In December 1973, Bosch formed the Dominican Liberation Party (P.L.D.). Under Peña's leadership, the P.R.D. won the presidential election in 1978 (Antonio Guzmán) and 1982 (Salvador Jorge Blanco), and he himself was Mayor of Santo Domingo from 1982 to 1986. His period is mostly remembered for the creation of the Plaza Güibia (Güibia Plaza), on the seaside boulevard and plantation of ornamental trees in mayor Santo Domingo city avenues.

In 1990, Peña ran for the presidency, coming in third behind Balaguer of the Social Christian Reformist Party (PRSC) and Bosch of the PLD.
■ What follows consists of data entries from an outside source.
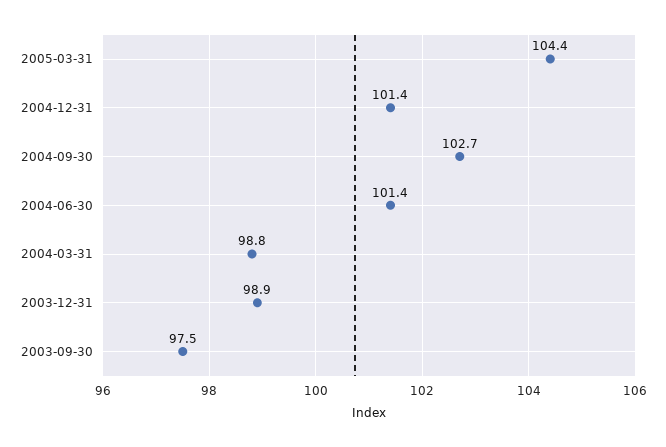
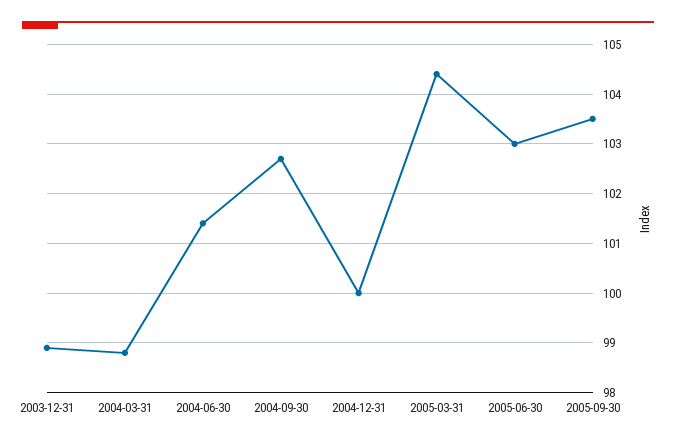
2004-12-31: 101.4 -> 100
2003-09-30: 97.5 -> none
2005-06-30: none -> 103
2005-09-30: none -> 103.5

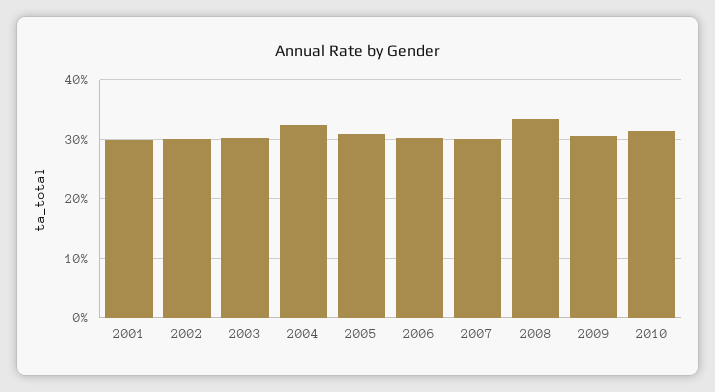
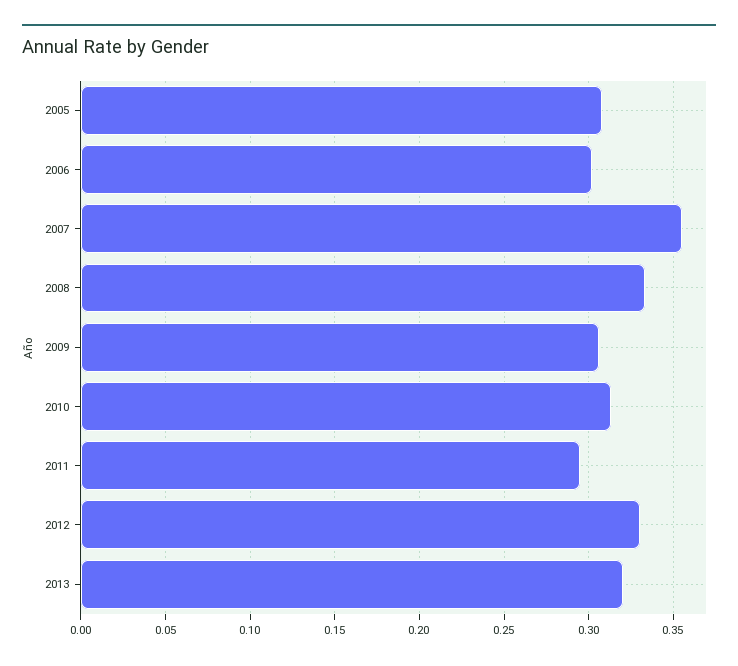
2001: 0.3 -> none
2002: 0.3 -> none
2003: 0.3 -> none
2004: 0.32 -> none
2007: 0.3 -> 0.355
2011: none -> 0.295
2012: none -> 0.33
2013: none -> 0.32

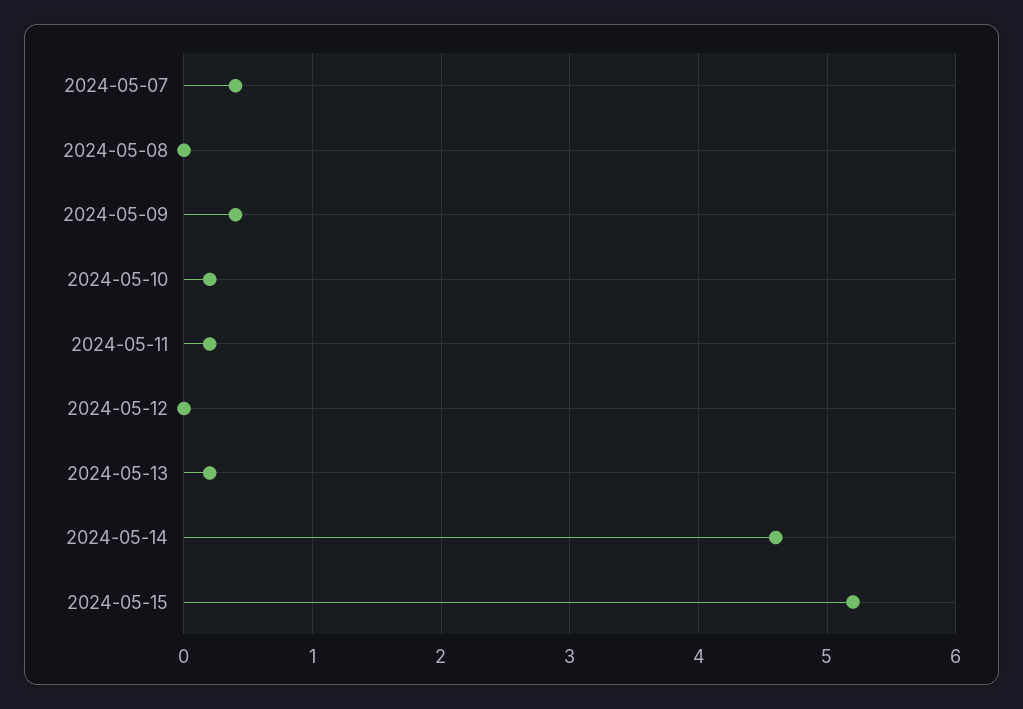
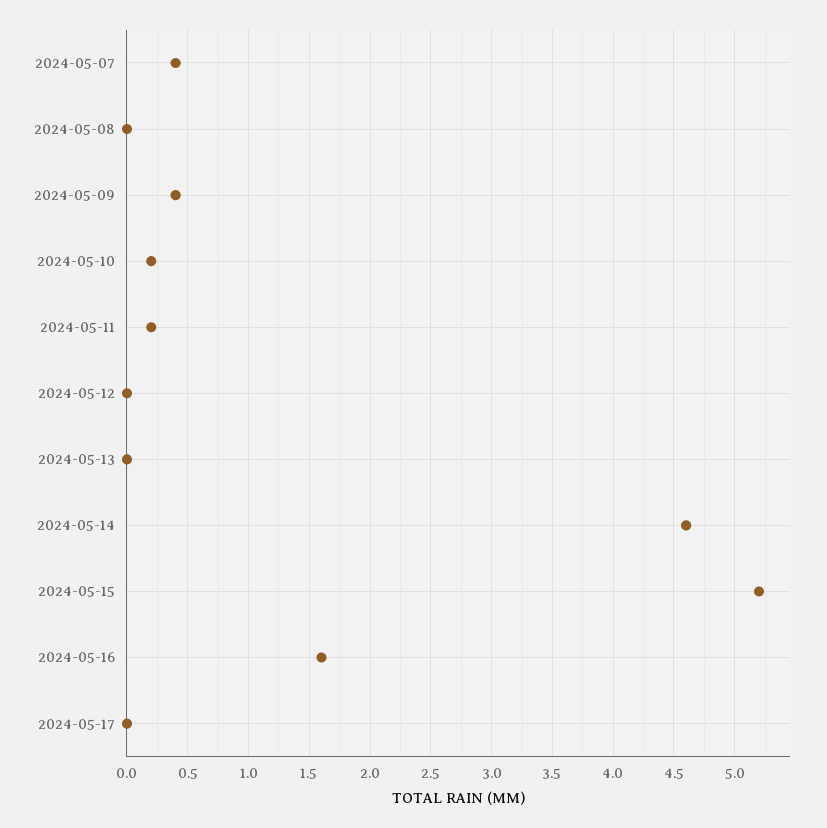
2024-05-13: 0.2 -> 0
2024-05-16: none -> 1.6
2024-05-17: none -> 0

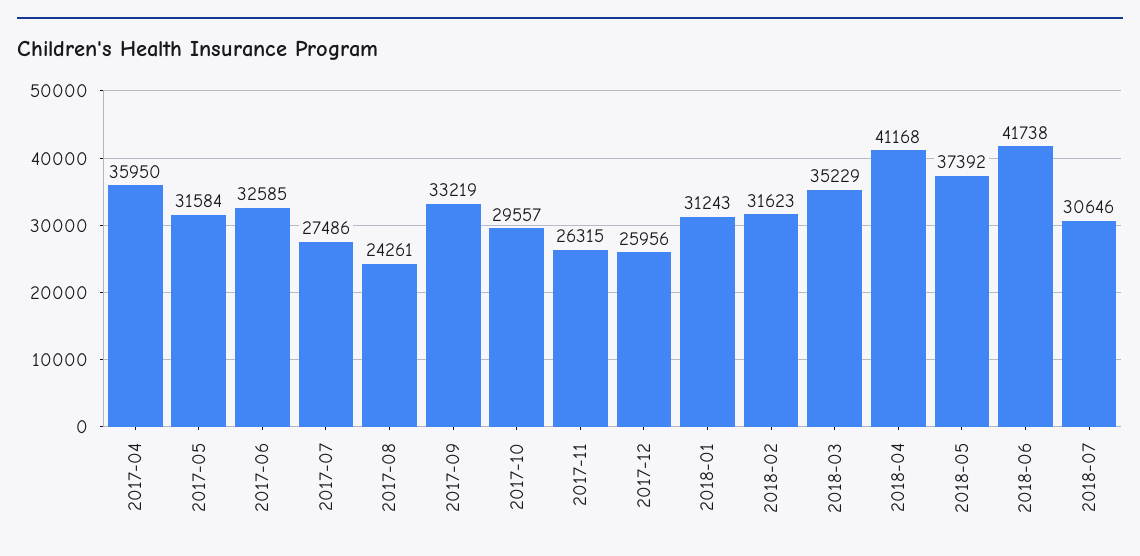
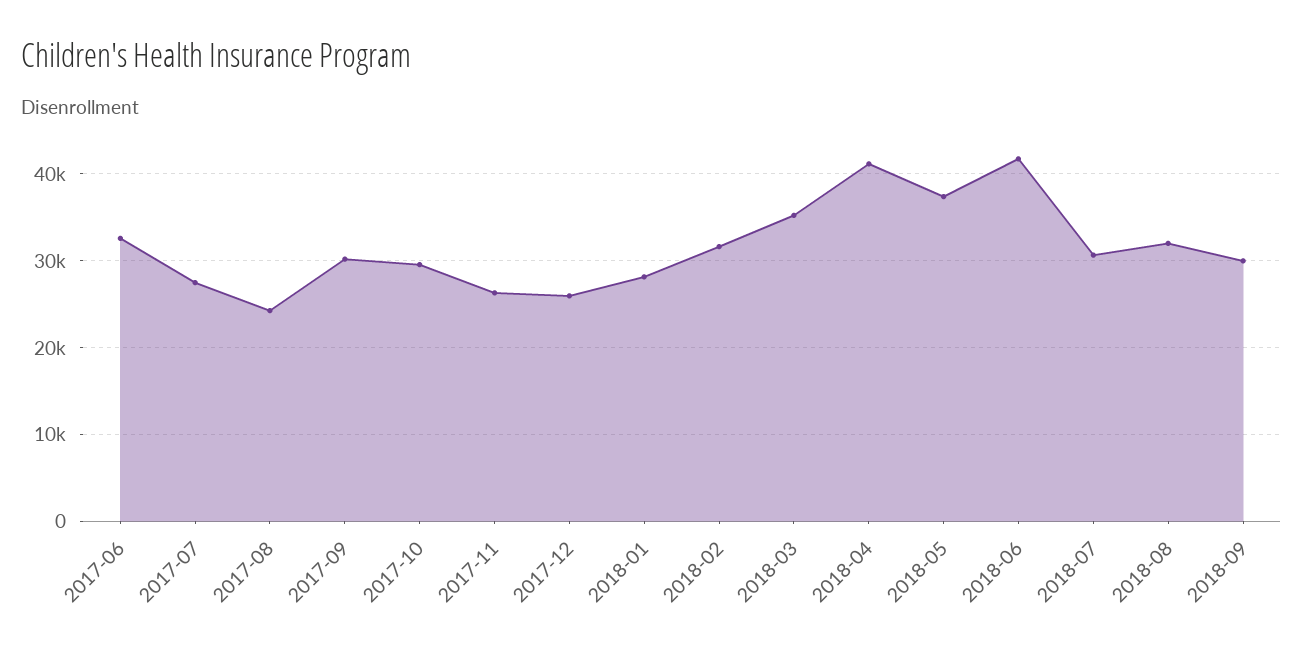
2017-04: 35950 -> none
2017-05: 31584 -> none
2017-09: 33219 -> 30000
2018-01: 31243 -> 28000
2018-08: none -> 32000
2018-09: none -> 30000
By 1994, the PRD was solidified and motivated, and Peña was once again the party's standard-bearer in the presidential election. Even by Dominican standards, the 1994 campaign was violent and dirty. Peña lost to Balaguer in an extremely tight election marred by numerous irregularities. A number of Peña supporters showed up to vote only to discover their names had vanished from the rolls. Peña called a general strike which was widely supported by his followers. After international protest, an investigation was mounted that raised grave concerns about the poll's legitimacy. The electoral board did not know the total number of registered voters, and the voting lists distributed at polling stations did not match those given to the parties. The investigation also revealed that about 200,000 people had been removed from the polls. After intense negotiations, Balaguer announced that he would leave office prematurely in 1996 after serving seven terms in power.

In the 1996 poll, Peña won the first round of voting but fell short of the majority needed. In the second round of voting, Leonel Fernández, a lawyer representing the PLD, won a narrow victory due to an alliance between the PLD with Balaguer's PRSC.

Personal life 
Peña Gómez married four times, the first time with Julia Idalia Guaba Martínez. The children are as follows: Lourdes Fátima, Luz del Alba “Luchy”, José Francisco “José Frank”, and Francisco Antonio “Tony” Peña Guaba.

His second marriage was to Ana Rosa Meléndez (former Director of the Museum of Modern Dominican Art); their child was María Rosa Peña Meléndez.

His fourth and last marriage was to Peggy Cabral, daughter of the Dominican writer Manuel del Cabral. Peña had nine children in total.

Final years
Peña Gómez died on May 10, 1998 in Cambita Garabitos, San Cristóbal, 6 days before the mayoral elections of Santo Domingo, in which he was running.

Peña Gómez was one of the most popular leaders in recent political history in Dominican Republic, especially among the poor masses.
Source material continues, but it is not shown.